Spartan Daily Sports Editor Darby Brown-Kuhn answers our questions and helps break down the in-state rival Spartans.
The Collegian: What is the Spartans’ identity this season?
Brown-Kuhn: Our identity offensively is relying on our running game once we’re in the red zone. So far, Tyler Ervin has been the workhorse of our offense as evidenced by his seven touchdowns, six rushing, up to this point. Defensively, our pass defense is still top notch but our defensive line still struggles against the run, so opponents have beat us mainly by running the ball as opposed to passing.
San Jose State has shuffled quarterbacks for the early part of the season. What can we expect from that position group entering this game?
Expect more quarterback shuffling, because that seems to be head coach Ron Caragher’s game plan to find a starter going forward. Kenny Potter might have a limit on snaps since he suffered an ankle sprain last week. If Potter is limited physically, you will see plenty of Joe Gray and Malik Watson.
How has the multiple-quarterback system fared for the Spartans this season?
The multiple-quarterback system has been a mixed bag up to this point. Both Gray and Potter looked great against New Hampshire, but there was a noticeable drop in quarterback play in the last two games. As of now, Potter is the most likely to start since Gray has had problems reading defenses.
What can we expect from senior running back Tyler Ervin?
As mentioned previously, Ervin is the horse of our offense. He has been the go-to guy in the red zone and is dangerous as a receiver and runner and has been the main kick returner. Undoubtedly, he’s our most dangerous offensive weapon.
What is the Spartans’ strongest position group?

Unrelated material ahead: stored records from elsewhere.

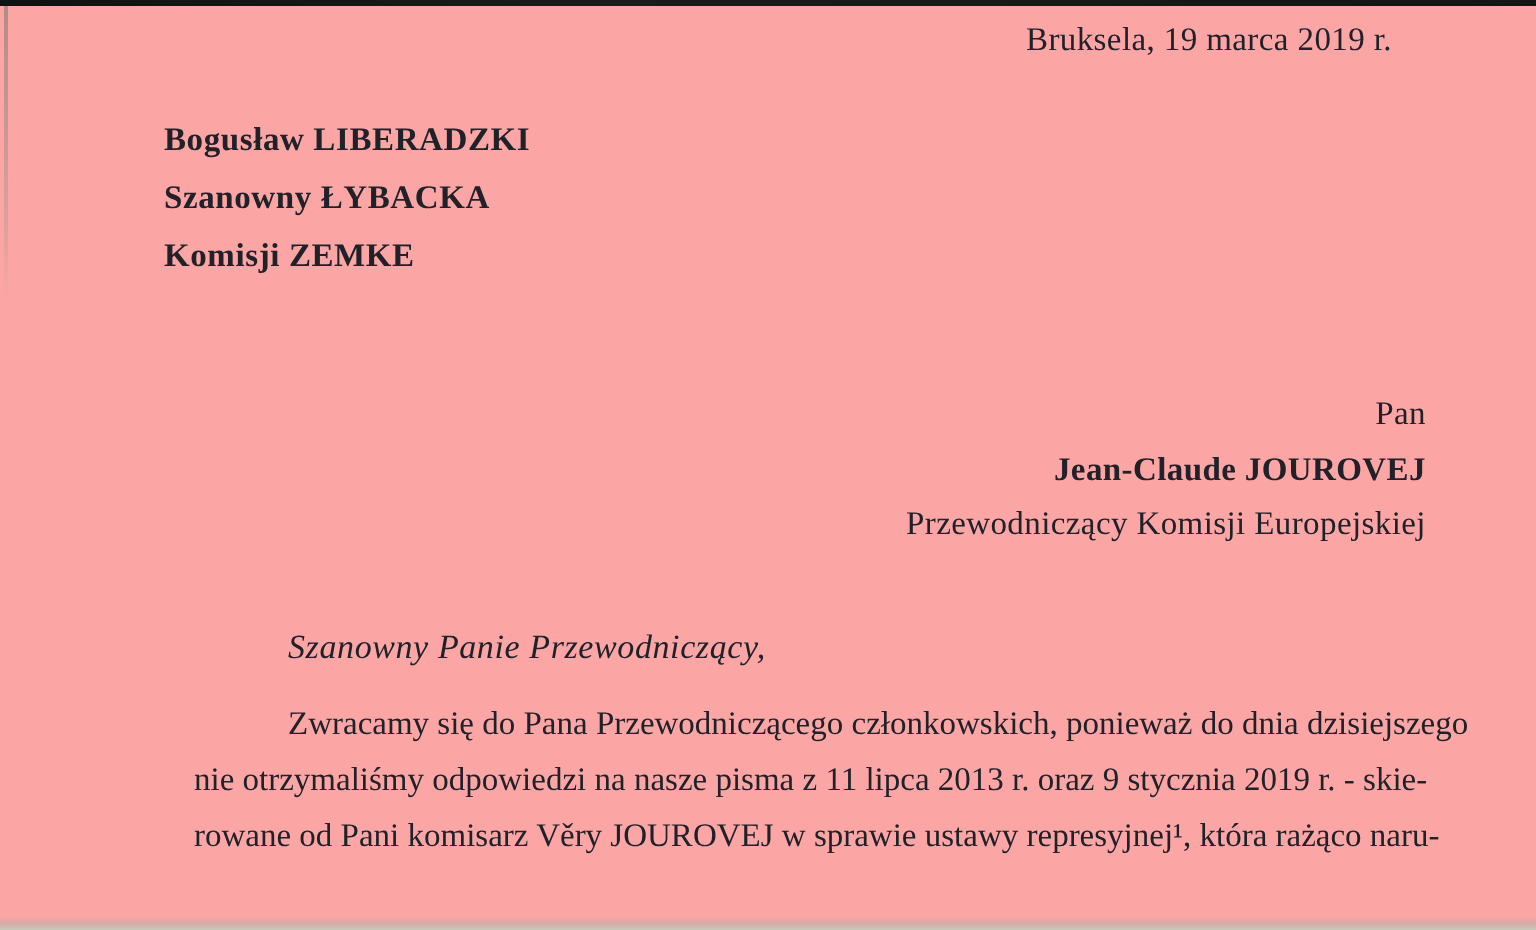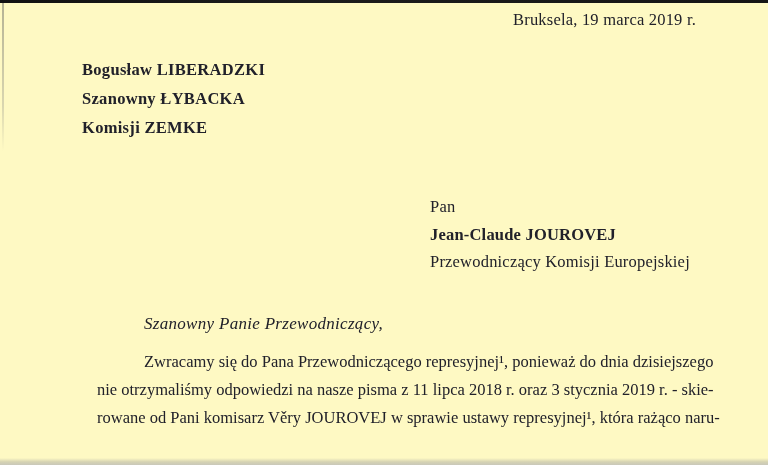--- a/index.html
+++ b/index.html
@@ -11,7 +11,7 @@
     position: relative;
     width: 768px;
     height: 465px;
-    background: #fef9c3;
+    background: #fca5a5;
     overflow: hidden;
     font-family: "Liberation Serif", serif;
     color: #21212a;

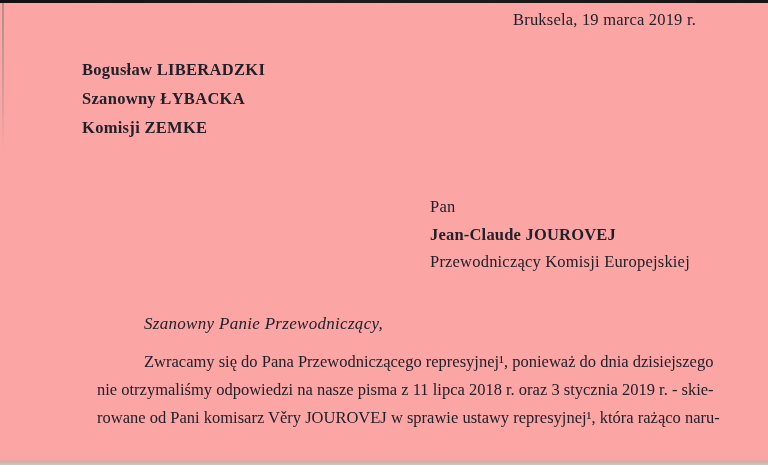--- a/index.html
+++ b/index.html
@@ -56,10 +56,11 @@
   .recipient {
     position: absolute;
     top: 193px;
-    left: 430px;
+    left: 453px;
     font-size: 16.5px;
     line-height: 27.5px;
     letter-spacing: 0.2px;
+    text-align: right;
   }
   .recipient .name { font-weight: bold; }
   .salutation {

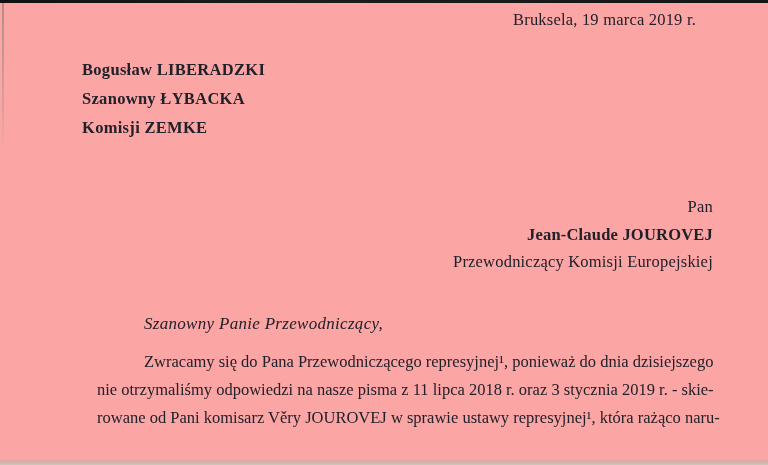--- a/index.html
+++ b/index.html
@@ -115,7 +115,7 @@
   <div class="salutation">Szanowny Panie Przewodniczący,</div>
 
   <div class="body-par">
-    <div class="body-line indent">Zwracamy się do Pana Przewodniczącego represyjnej¹, ponieważ do dnia dzisiejszego</div>
+    <div class="body-line indent">Zwracamy się do Pana Przewodniczącego członkowskich, ponieważ do dnia dzisiejszego</div>
     <div class="body-line">nie otrzymaliśmy odpowiedzi na nasze pisma z 11 lipca 2018 r. oraz 3 stycznia 2019 r. - skie-</div>
     <div class="body-line">rowane od Pani komisarz Věry JOUROVEJ w sprawie ustawy represyjnej¹, która rażąco naru-</div>
   </div>

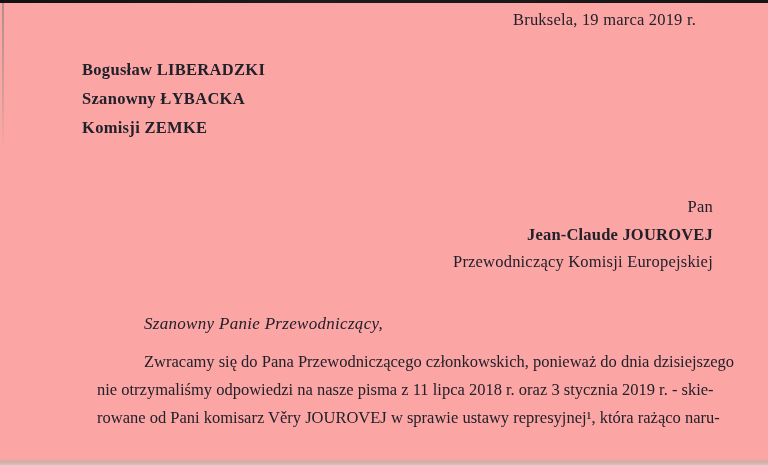--- a/index.html
+++ b/index.html
@@ -116,7 +116,7 @@
 
   <div class="body-par">
     <div class="body-line indent">Zwracamy się do Pana Przewodniczącego członkowskich, ponieważ do dnia dzisiejszego</div>
-    <div class="body-line">nie otrzymaliśmy odpowiedzi na nasze pisma z 11 lipca 2018 r. oraz 3 stycznia 2019 r. - skie-</div>
+    <div class="body-line">nie otrzymaliśmy odpowiedzi na nasze pisma z 11 lipca 2013 r. oraz 9 stycznia 2019 r. - skie-</div>
     <div class="body-line">rowane od Pani komisarz Věry JOUROVEJ w sprawie ustawy represyjnej¹, która rażąco naru-</div>
   </div>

I would say our strongest position is at the cornerback position because there’s more depth at that position than running back. Sure, the combined statistics for RB are more gaudy, but if you took away Ervin’s numbers from the group, the numbers wouldn’t be nearly as impressive. Jimmy Pruitt and Cleveland Wallace III both have interceptions this year, and Andre Chachere leads the group in tackles with eight and is the only corner on the roster with a quarterback hit up to this point.
What is the Spartans’ weakest position group?
Our weakest position is on the defensive line. We have multiple players who are undersized for line play, and that’s one of the main reasons why our run defense has been an issue this season.
What type of coach is Ron Caragher?
Caragher is a coach who likes to mix things up at the quarterback position early in the season in order to get the best team on the field later in the season. There are drawbacks to implementing a rotation at quarterback, but in time Caragher will have an established starter going forward. Long story short, Caragher wants to win. He just wants to see what he has so he can put his team in the best position to win.
Both teams are 1-2 after the first three games of the season. What is the team’s mindset entering Saturday’s matchup?
Our goal for this week is to get to .500 before we take on Auburn next week.
Do the Spartans consider the Bulldogs to be their No. 1 rival? If so, why?
The Bulldogs are certainly our biggest conference rival, which stems from the battles both teams had in the 1980s and early ‘90s which often determined the Mountain West Conference champion. Recently, the Bulldogs have been the superior team, so the rivalry is not what it used to be. But the Spartans are doing what they can to make the rivalry more intense.
Spartans 20, Bulldogs 13. I’m sensing the Spartans will be able to capitalize on home-field advantage. Plus, the Bulldogs likely will have a lot on their mind after the arrest of quarterback Zack Greenlee caused some unneeded drama, so that could affect them negatively on Saturday. (Just so you don’t feel bad about Greenlee, we had some issues with some of our recruits earlier this summer. One of them got arrested for domestic battery, on campus no less, so I feel your pain.)